During The Great Depression, there were many blacks who tried to improvise and make money the best way they could. Perkins was born in 1908 and raised by his aunt after his parent’s death. As a young man, he sold papers at a newsstand on Chicago’s South Side. He wasn’t the type of person to go without money or waste his days without doing something productive. While at the newsstand during his downtime, he would busy himself carving bars of soap, usually before onlookers eagerly waiting to see the finished form that would evolve from his skilled hands.
One day while Perkins whittled, Peter Pollack, the then-director of the Community Art Center Division of Illinois Art Project, witnessed and recognized his remarkable talent.
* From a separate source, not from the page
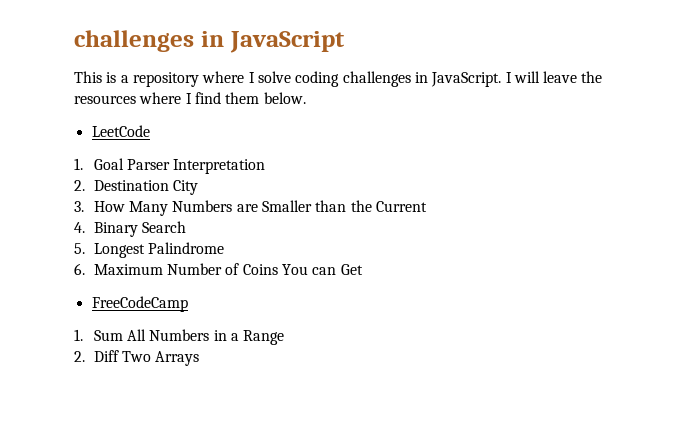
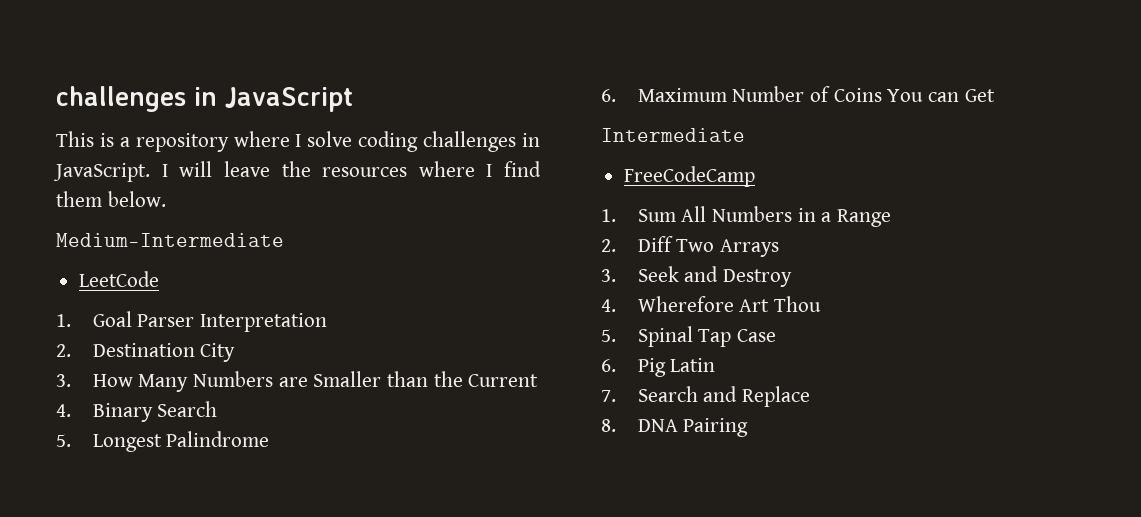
(306, 98) none -> [56,233,284,247] // Medium-Intermediate
(363, 269) none -> [601,128,745,142] // Intermediate
(200, 358) none -> [601,266,792,287] [601,296,821,312] [601,326,776,347] [601,358,716,377] [601,386,810,407] [601,418,749,437] // 3. Seek and Destroy // 4. Wherefore Art Thou // 5. Spinal Tap Case // 6. Pig Latin // 7. Search and Replace // 8. DNA Pairing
Perkins was soon introduced to Si Gordon, a sculptor who also taught at the South Side Community Art Center. Gordon worked with Perkins and taught him to model in clay, make plaster molds and casts, and chisel stone.
Perkins saw his opportunity and took every chance given to him to learn and create. He worked as if he was working on borrowed time. He was often seen carting huge stones which he collected from demolished buildings, which would later be seen transformed into a piece of arts.
People began recognizing his work, and he received recognition for his talents at the Rosenwald Foundation. His art piece, “A Man of Sorrow” won the Art Institute of Chicago sculpture prize in 1951. However, of all the achievements and accolades he experienced throughout his career, he considered teaching at Jackson State Teachers College his most rewarding experience. Perkins died in 1962, and his work has been on exhibit in many museums across the United States.